◆ Work request ◆
The records below are to be transcribed exactly from their first line to the line that has "html: none ->", inclusive, with every picture omitted.

(Data entries)
• • • • •

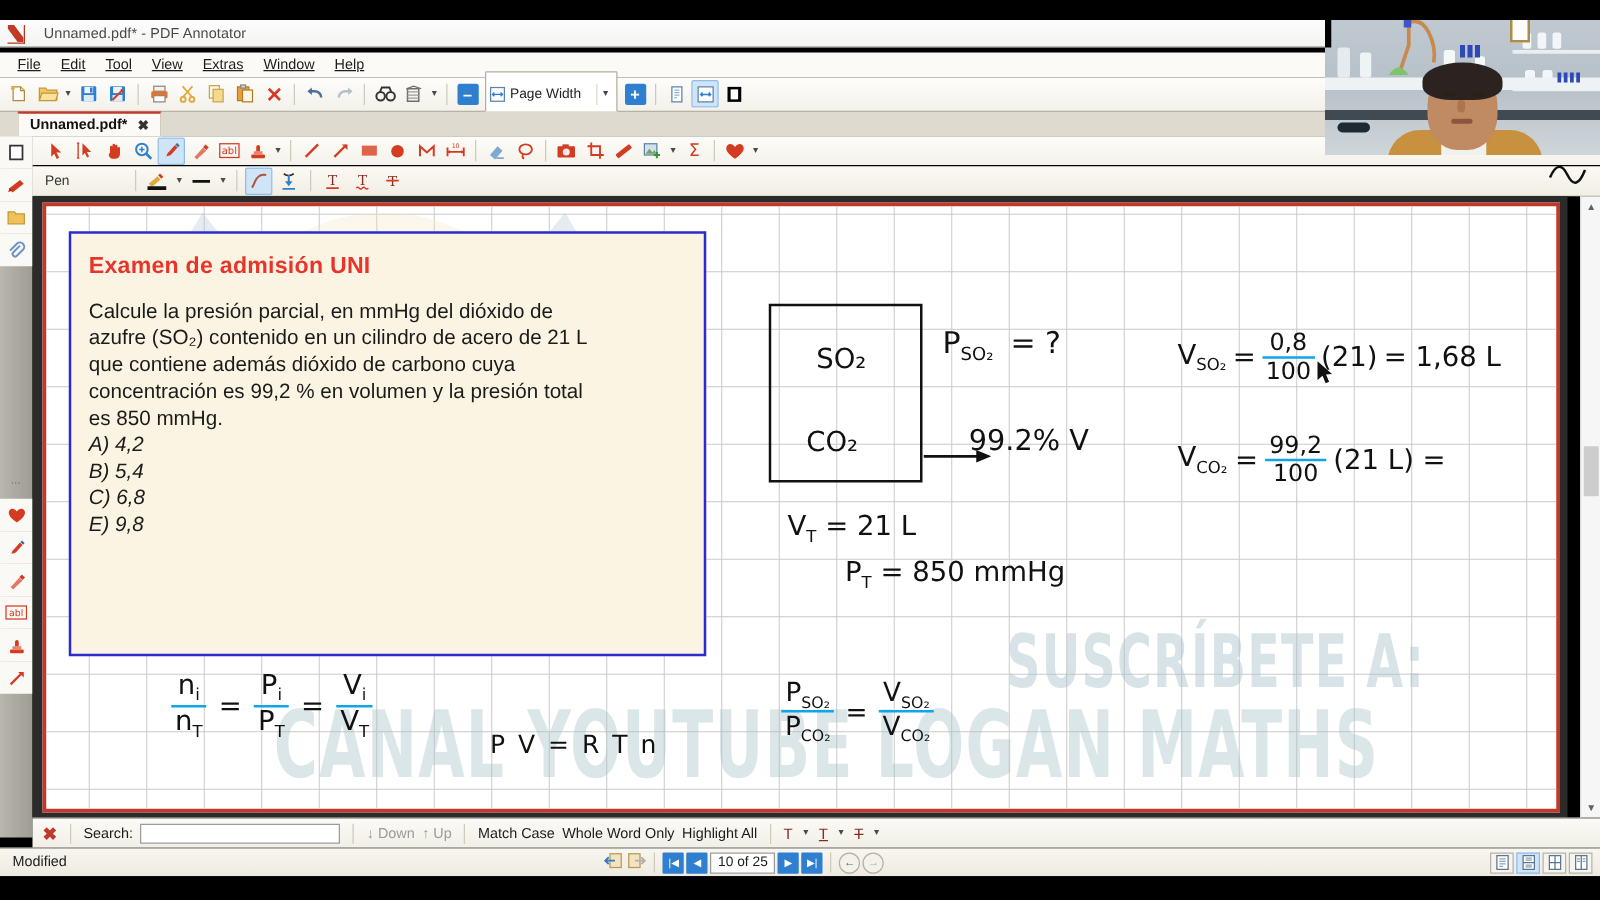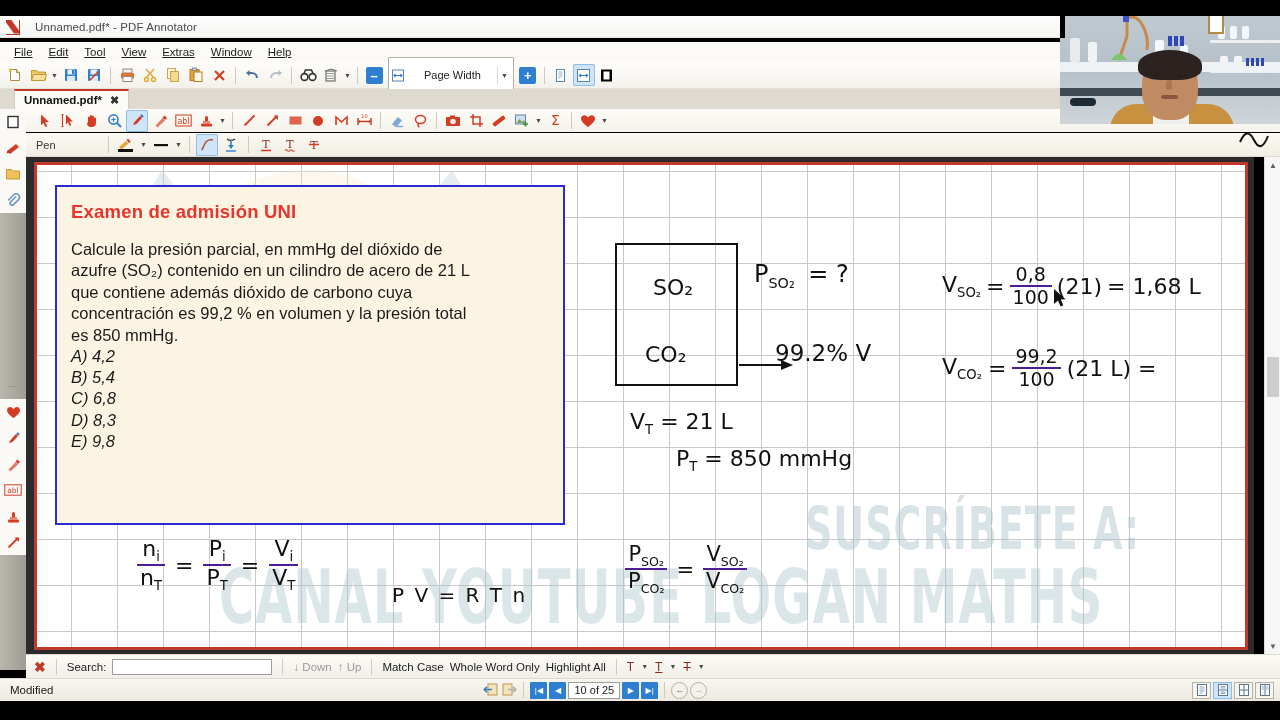"Page Width" .zoombox { gap: 16px -> none }
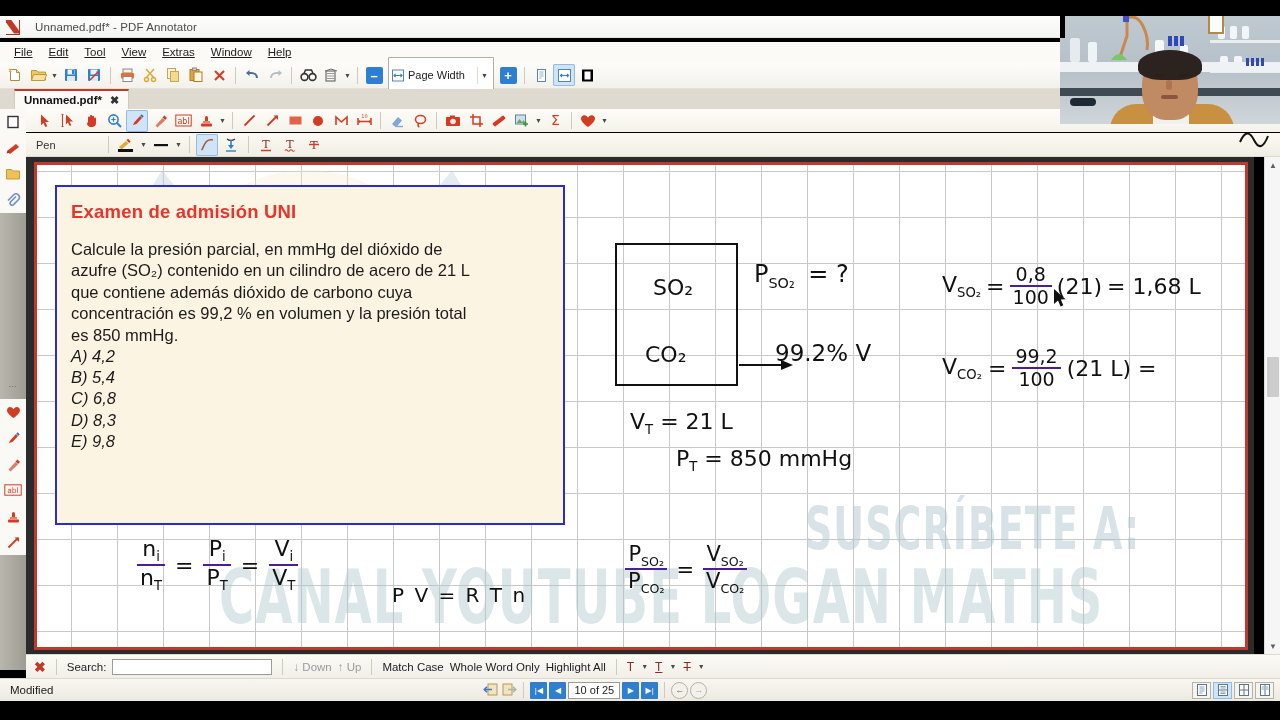"0,8" .frac .num { border-bottom: 2px solid #4c1d95 -> 2px solid #0ea5e9 }
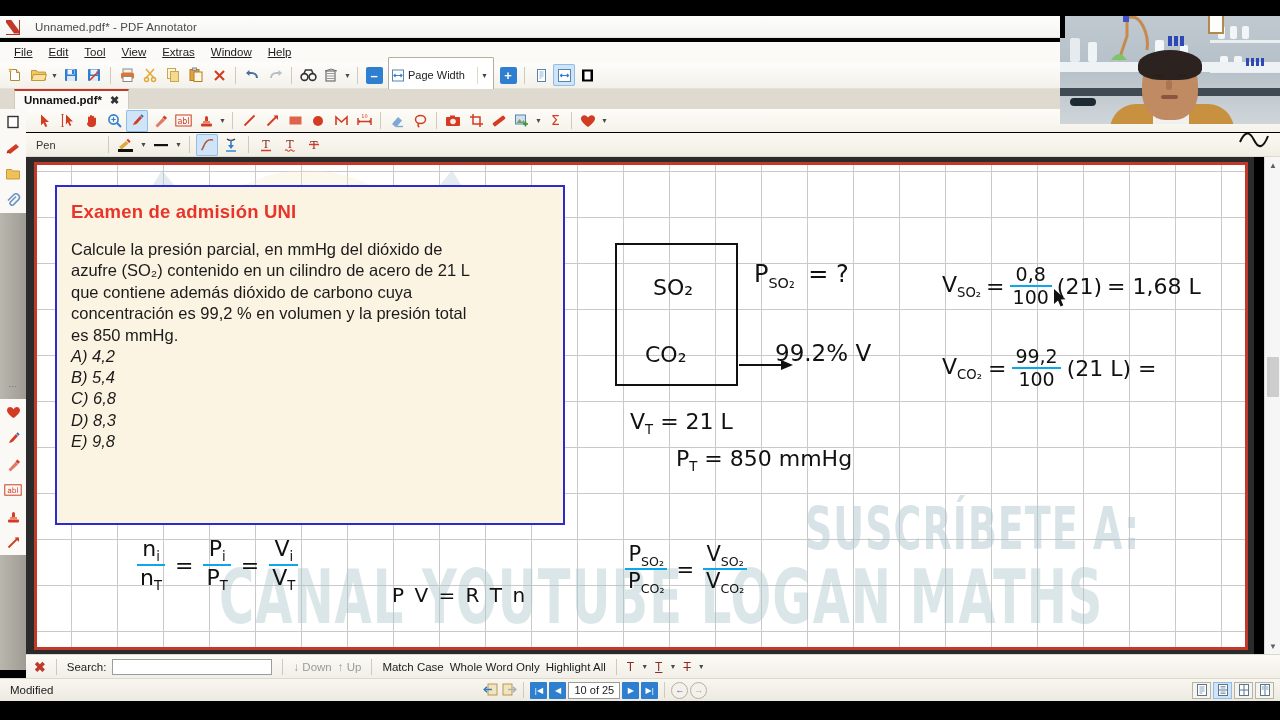"D) 8,3" div { html: <div>D) 8,3</div> -> none }
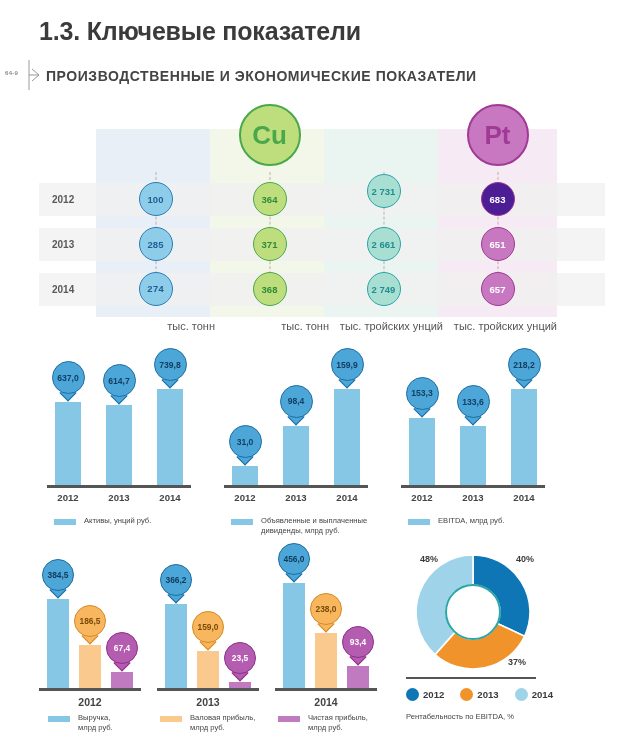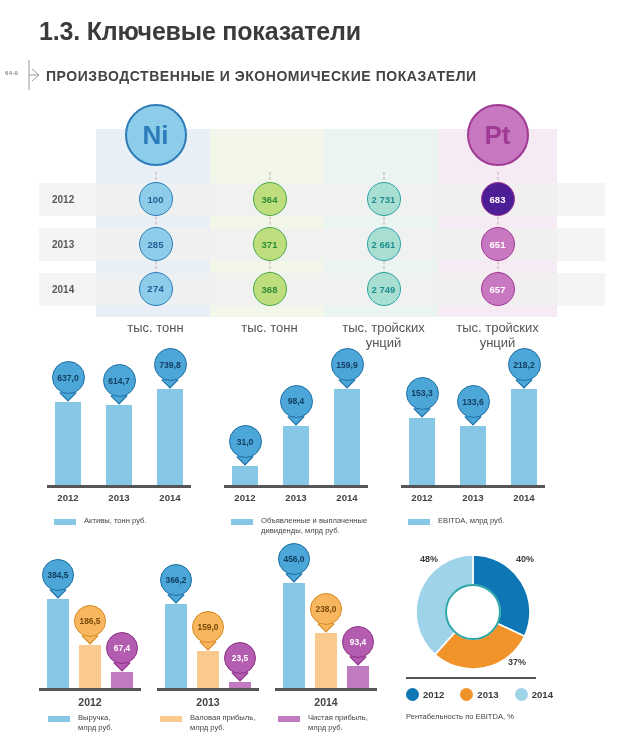"Ni" div.bubble { html: <div>Ni<div></div></div> -> none }
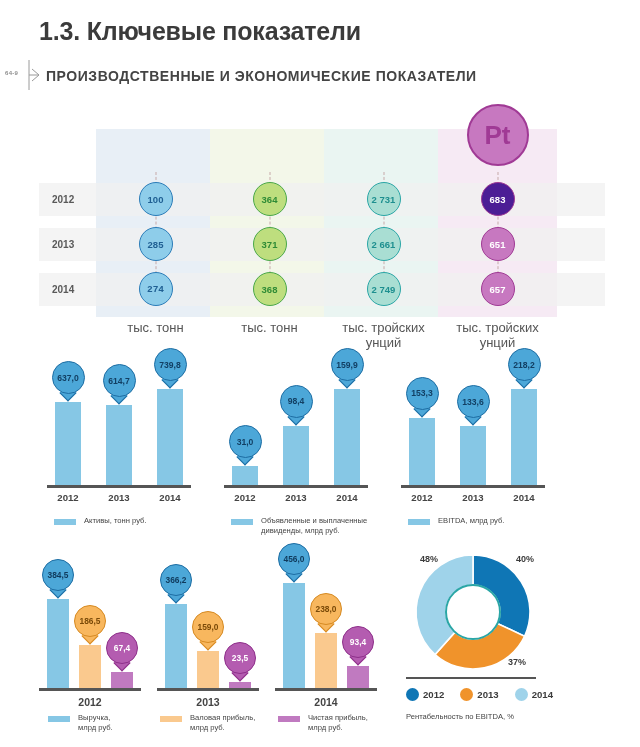"Cu" div.bubble { html: none -> <div>Cu<div></div></div> }
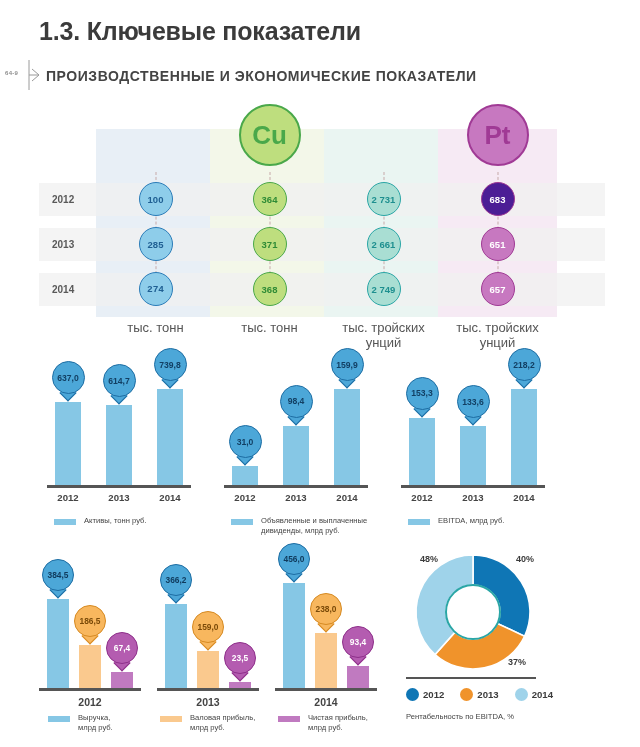"2 731" div.bubble { top: 78px -> 70px }
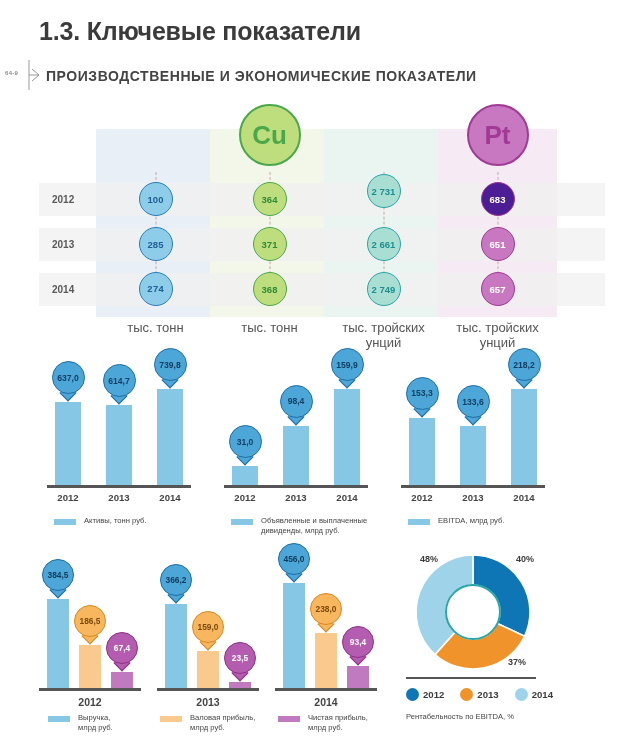"тыс. тонн" .unit { font-size: 13px -> 11px; text-align: center -> right }
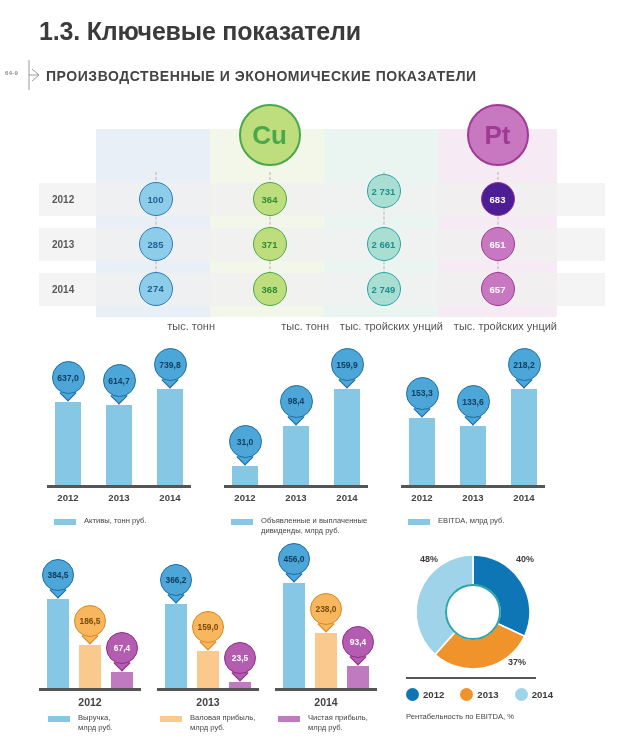"Активы, тонн руб." div.legend-text { text: тонн -> унций }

• • • • •

◆ The completed task ◆
"Page Width" .zoombox { gap: 16px -> none }
"0,8" .frac .num { border-bottom: 2px solid #4c1d95 -> 2px solid #0ea5e9 }
"D) 8,3" div { html: <div>D) 8,3</div> -> none }
"Ni" div.bubble { html: <div>Ni<div></div></div> -> none }
"Cu" div.bubble { html: none -> <div>Cu<div></div></div> }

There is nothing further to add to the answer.